Les grands-mères de la Place de Mai a annoncé ce vendredi la découverte du petit-fils 138 disparu lors de la dernière dictature militaire (1976-83) et qui retrouve son identité au milieu d’un tournant politique radical marqué par le déni par le gouvernement actuel des événements qui ont marqué l’histoire argentine il y a près d’un demi-siècle.
« Le retrouver était la meilleure réponse au combat de cette famille.. Ils vont apprendre à se connaître et construire ce lien », a déclaré Manuel Gonçalves Granada, membre du conseil d’administration de Grandmothers. Le petit-fils 138 et son frère, Diego Antonio, fils de Marta Enriqueta Pourtalé et Juan Carlos Villamayor, sont avocats. « Nous avons déjà fait des blagues à ce sujet », a commenté Gonçalves Granada, qui a récupéré son histoire, « il est très ému. Il va rencontrer « une famille qui le cherchait, qui n’a jamais perdu espoir ».
La propriétaire d’Abuelas, Estela de Carlotto, a déclaré que ses parents avaient été vus pour la dernière fois il y a 49 ans dans le Ecole de Mécanique de la Marine (ESMA), le camp de concentration par où sont passées quelque 5 000 personnes, dont la grande majorité ont ensuite été inscrites sur la liste des personnes disparues. De Carlotto estime que son petit-fils 138 est né dans ce centre clandestin situé sur l’Avenida del Libertador, l’un des plus fréquentés de la ville de Buenos Aires. Au moins 30 naissances clandestines y ont eu lieu.
« Je suis submergé d’émotion, vous êtes les bienvenus », Diego Antonio a dit depuis l’Espagne à son frère. « Merci grand-mères, vous êtes la fierté nationale, je vous adore. » Ils avaient aussi quelque chose à dire : « Nous espérons sincèrement le fils de Marta et Juan Carlos pour qu’il puisse renouer ses liens avec la famille qui l’a toujours recherché et aimé.
L’organisation humanitaire estime qu’environ 500 garçons et filles ont été séparés de leurs parents, la grande majorité ont disparu, puis ont fait l’objet d’appropriations illégales. Les grands-mères ont bénéficié de différents types de soutien de l’État depuis la reprise démocratique. L’aide a redoublé au tournant du siècle.
Revers politique
« Cette restitution est, une fois de plus, la preuve des conséquences actuelles du terrorisme d’État et du caractère central des politiques en matière de droits de l’homme », a déclaré De Carlotto, président des Grands-Mères. Quelques heures auparavant, il avait demandé à la communauté internationale d’être vigilante face au danger d’un « revers » politique ce qui met en péril le rétablissement des petits-enfants qui n’ont pas été retrouvés.
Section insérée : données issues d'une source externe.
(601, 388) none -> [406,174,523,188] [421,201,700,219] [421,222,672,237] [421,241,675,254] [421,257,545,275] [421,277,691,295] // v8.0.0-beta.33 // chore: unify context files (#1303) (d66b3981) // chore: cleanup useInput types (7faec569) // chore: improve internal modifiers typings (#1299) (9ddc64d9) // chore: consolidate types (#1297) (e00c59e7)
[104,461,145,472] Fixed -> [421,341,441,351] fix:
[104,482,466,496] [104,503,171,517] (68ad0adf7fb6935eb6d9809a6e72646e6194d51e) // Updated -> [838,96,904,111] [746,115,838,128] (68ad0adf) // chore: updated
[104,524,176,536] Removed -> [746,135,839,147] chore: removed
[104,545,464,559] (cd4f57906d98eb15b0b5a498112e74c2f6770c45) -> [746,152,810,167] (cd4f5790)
La première année du président Javier Milei, a assuré Carlotto, « a été très dure pour une bonne partie de la société argentine, et plus encore pour le mouvement des droits de l’homme, qui est devenu l’une des cibles privilégiées du gouvernement ». L’Argentine, a-t-il noté, est confrontée à « un contexte inquiétant » avec « l’avancée de politiques et de secteurs régressifs qui favorisent la déshumanisation et la stigmatisation, transformant les compatriotes en ennemis ».
Il a également rappelé que les autorités entendaient désactiver complètement la Commission nationale pour le droit à l’identité (Conadi)qui a été créée en 1992 et dont la cellule d’enquête a résolu 2 468 des près de sept mille cas, dont 25 % ont été portés devant les tribunaux. Conadi opère sur l’orbite du Secrétariat des droits de l’homme qui a été pratiquement démantelée cette semaine avec le licenciement de 2.400 salariés. Cette organisation opère dans ce qui était autrefois les locaux sombres de l’ESMA. En revanche, les ministères de la Sécurité et de la Défense ont restreint l’accès à une documentation importante relative à la répression.
« L’année se termine, nous sommes en déclin et nous recevons un petit-fils, nous retrouvons la vérité, encore une fois le résultat de la lutte d’Abuelas », a déclaré Guillermo Amarilla, un autre petit-fils rétabli.